第百四十五話 世話焼き
「響様、コーヒーがはいりました」クレズがそっとカップを差し出すと、「ありがとうっス」とそれを受け取る。
ウマい……っていうか、クレズさんはあれからセリグさんの手伝いもこうして飲み物を入れてくれることも。プレクスの演算制御も全てをおこなっているだけでなく、響の肩等も揉んでくれていた。
「至れり尽くせりってか」「ダメになりそうっス」
「後は、ご指定のデーターベースよりのライブラリの六百番~七百番の資料です」そういって中空に板が浮き、それはまるでタブレットの様に操作できた。
響様はやや濃いめに、艦長はかなり薄めにいれるのが好き。
アンリクレズはとにかく、洗濯物や掃除に至るまで学習を繰り返すうちにほぼ何でもできるようになっていた。
「おーい、クレズ! 訓練の相手をしてくれ」フランが呼べば幻影を創り出し、実態が無いとは言えフランの剣術すらマスターし完全に互角以上に渡り合えるまでとなった。
もちろん、響の世話を焼き。プレクスを制御し、訓練を同時におこなってラグ一つ起こさないのである。
「なぁ、響」「なんとなく、言いたい事は判るっすよ……」
響の横でアンリクレズが微笑みながら、首を傾げている。
「あれが機械の人形で、作り物だったとしても。俺は羨ましくてしょうがねぇんだが?」「逆だったら、俺も艦長の事恨んでるッス。気持ちは凄く判るッス」
アンリクレズの学習能力は異次元に良く、大体のモノは一日あれば十全に使いこなす程にマスターしているのである。当然、響の操作技術も。モブの運転技術も、とにかく片端から出来る様になる程優れてはいるのだが。
「博士はなんで、あれを一機しか作らなかったのか。せめて二機あれば、俺も探そうかなって気になるんだが」「夢があるっスよね……、絶対裏切らない。絶対に先立たない、やたら応用範囲の広く。あらゆる事を学習してマスターし使いこなすAI」
「最初なんか、背中流そうとしてきたッスからね。止めたけど」
「どうしてもってんなら、俺は構わねぇよ?」
「艦長、冗談でもそう言う事言うもんじゃないっス」
二人は温かい飲み物を飲みながら、二人して鍋の残りをつついていた。
それを片付けようとすると、またアンリクレズがもっていって洗い物を始めてしまう。
仕事を奪われたセリグも、モブと響の所へやってきて苦笑しながら座った。
フェティとシャリーは二人とも、楽しく歓談しているので必然男三人が掘りごたつに座る形になったのだが……。
「響さん……、俺の仕事取られちゃいましたよ」「うっス、すまねぇッス」
怒ってるわけじゃありません。むしろ俺も攫われた時の為に、フランさんと一緒に鍛えるべきですかねと笑った。「お任せするッス、取り敢えず自動運転の精度もかなりあがってるんで。判断に困る場面でもない限り、ずっとライブラリ見てくっちゃねする以外やる事が無い俺らよりはずっとマシッス」
そう、あれからずっとライブラリを読んでいるか。食っちゃ寝するかしかやる事が無い二人はもはや艦内でニートしている様な有様だった。

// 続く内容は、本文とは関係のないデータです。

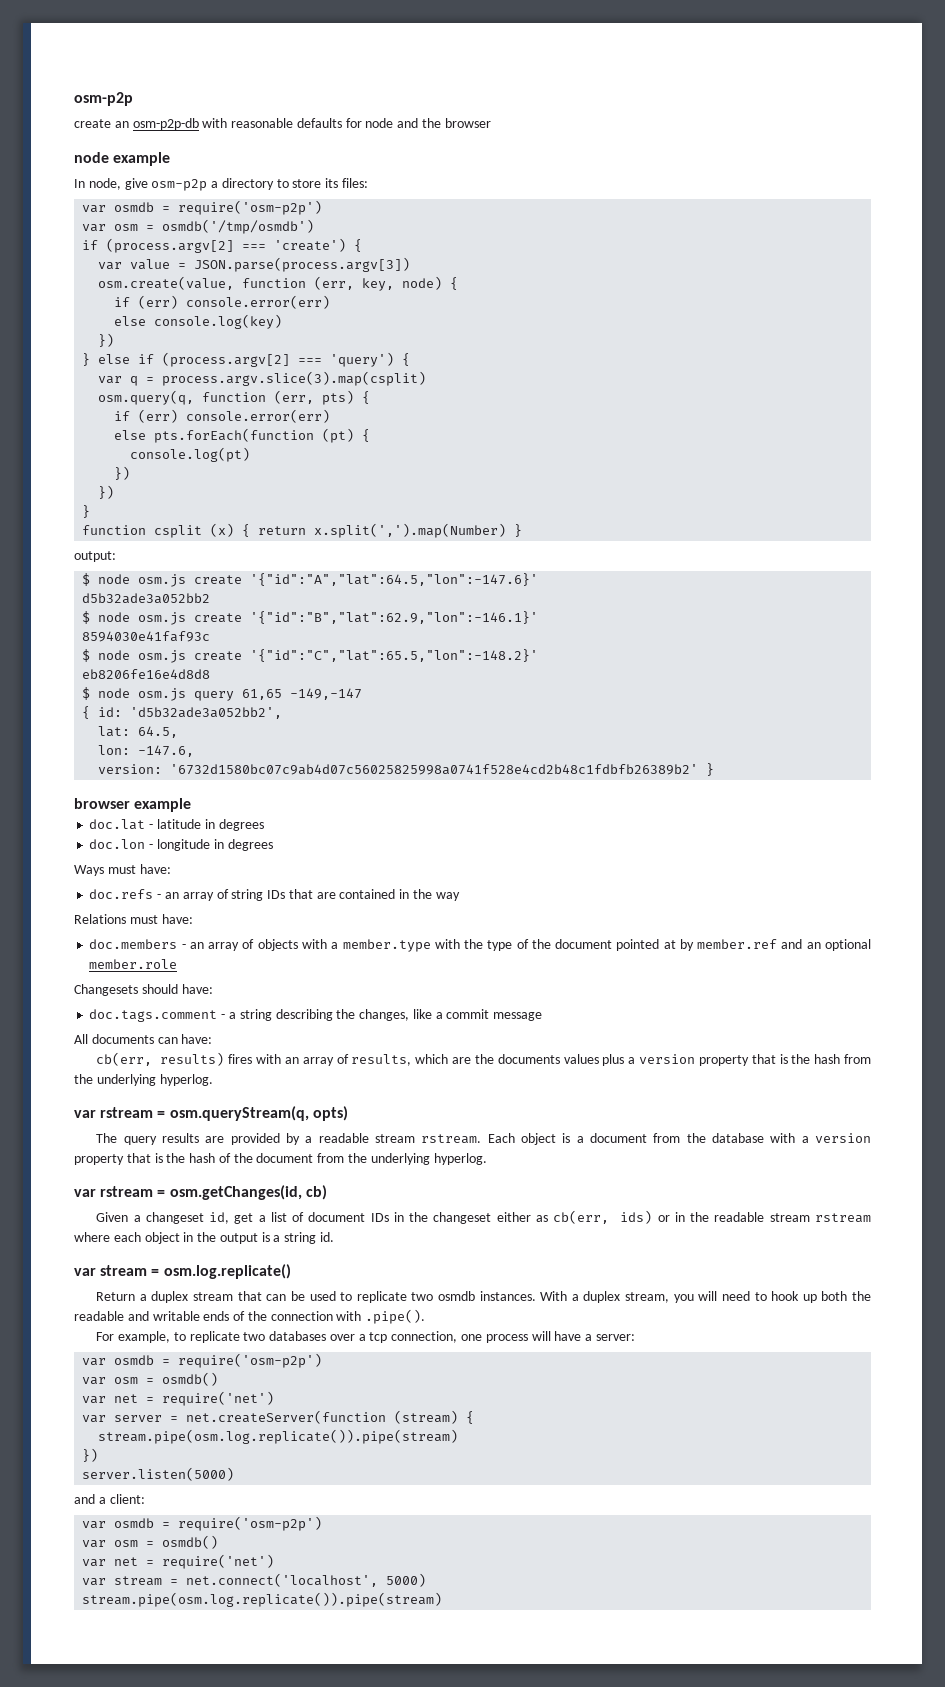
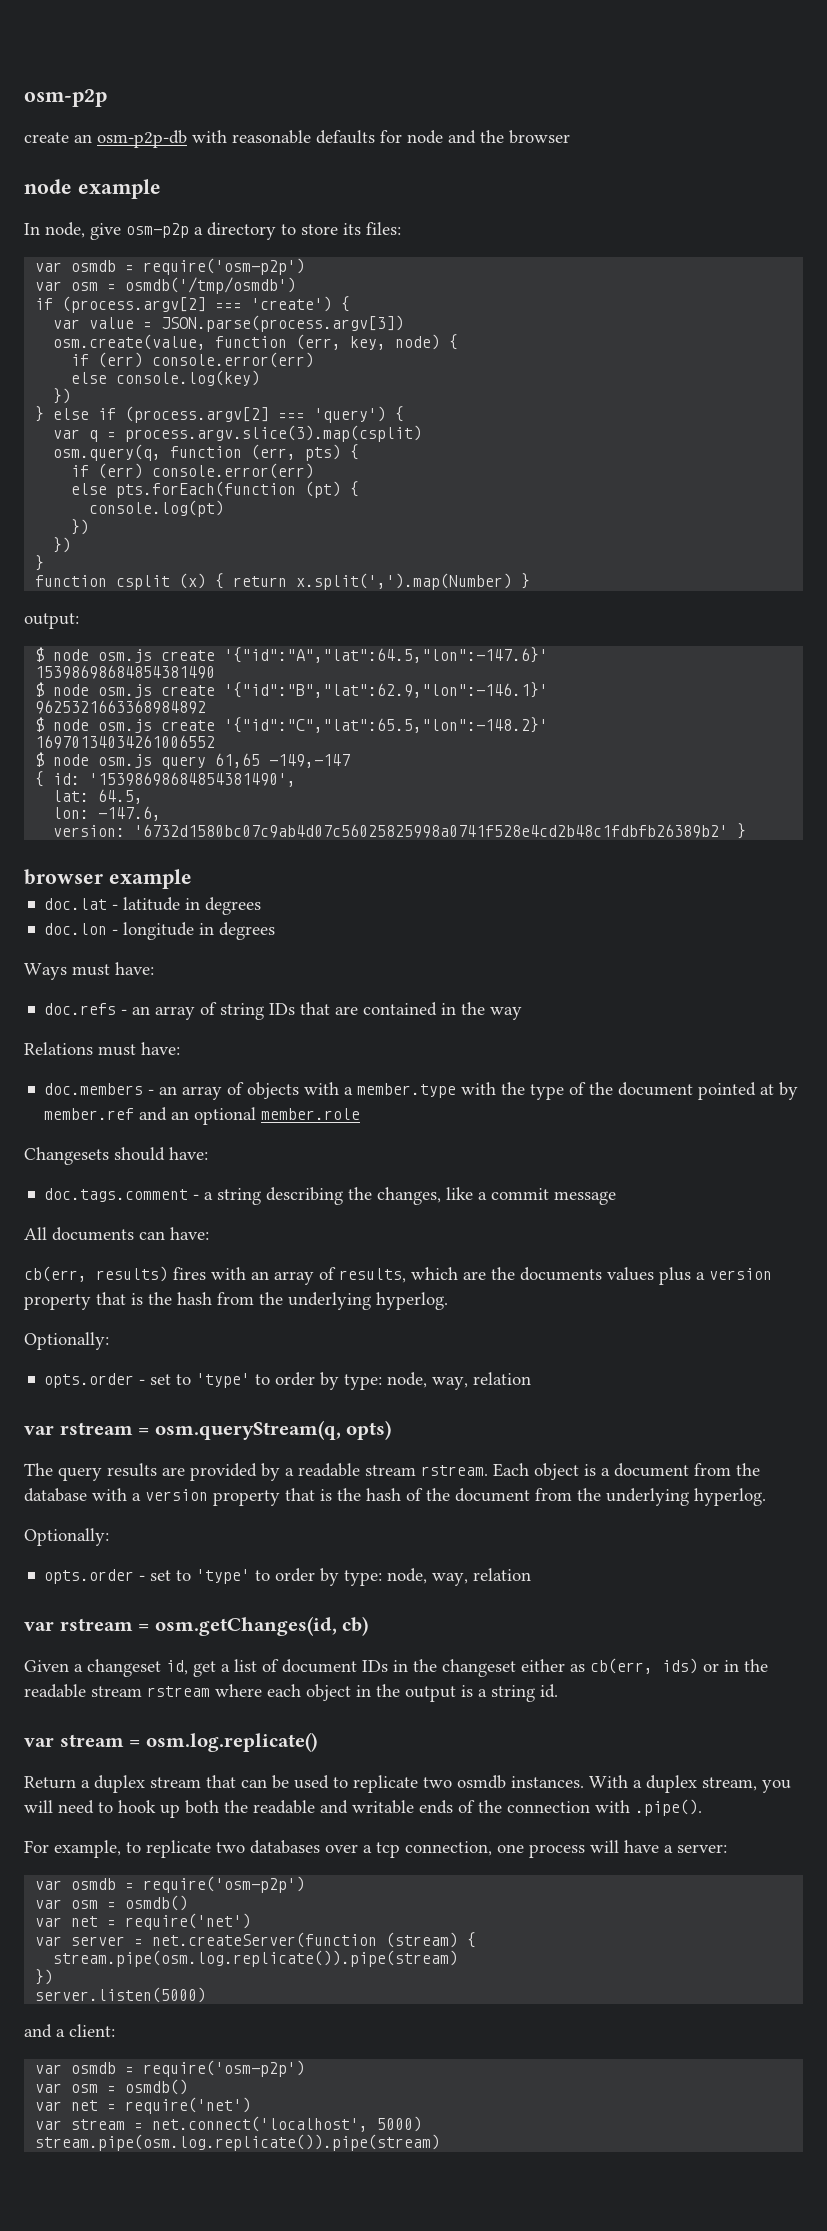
- d5b32ade3a052bb2
+ 15398698684854381490
- 8594030e41faf93c
+ 9625321663368984892
- eb8206fe16e4d8d8
+ 16970134034261006552
- { id: 'd5b32ade3a052bb2',
+ { id: '15398698684854381490',
  cb(err, results) fires with an array of results, which are the documents values plus a version property that is the hash from the underlying hyperlog.
+ Optionally:
+ opts.order - set to 'type' to order by type: node, way, relation
  Each object is a document from the database with a version property that is the hash of the document from the underlying hyperlog.
+ Optionally:
+ opts.order - set to 'type' to order by type: node, way, relation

「宇宙生物や隕石群等を見かけた時だけ、指示を出して後は自動運転で済む程精度があがるとは……。あんまりだから時々コクピット座ってるけど、それしなかったら感覚ごとどっか行きそうだわ」
そういって、三人は溜息をついた。
「そういや、響。システムの改修どうなってる?」「そっちは、すこぶる順調っスよ」
旧式の筆記具で書いた、構想のメモをモブに渡す。
「俺の方も今までブラックボックスをカンで繋いでた所を、随分整理整頓できた」
ほれといって響に、プレクスの機体がどうなっているかの設計や設定のメモ書きを渡しお互いがそれを確認しながら眼を通す。
「俺ら今これしかやる事がないとはいえ、随分頑張ったじゃないっスか」
「お前もな……、一人でやる仕事じゃないぜこれ」
(この二人は本当に、お互いを信頼しているのですね。プレクスが強いのは艦の性能だけじゃなく、クルーの信頼があってお互いがお互いの弱点を潰し合うからでしょう)
そこへ、アンリクレズがやってきて「響様、このペースで飛び続ければ一週間で目的地です」「特に問題がなければ、このまま急がず通常運行で頼むッス」「かしこまりました」
「一週間はなげぇな」「急いだら直ぐつくッスけど、改修や修理した後でフル稼働なんて怖くてやるのはアホかピンチの時だけっス」
ピンチなんてあって欲しくないっスけどねと響が苦笑した瞬間、明らかな攻撃がプレクスの左翼の推進機を一撃で三つ撃ち抜いてプレクスの体勢が大きく傾いた。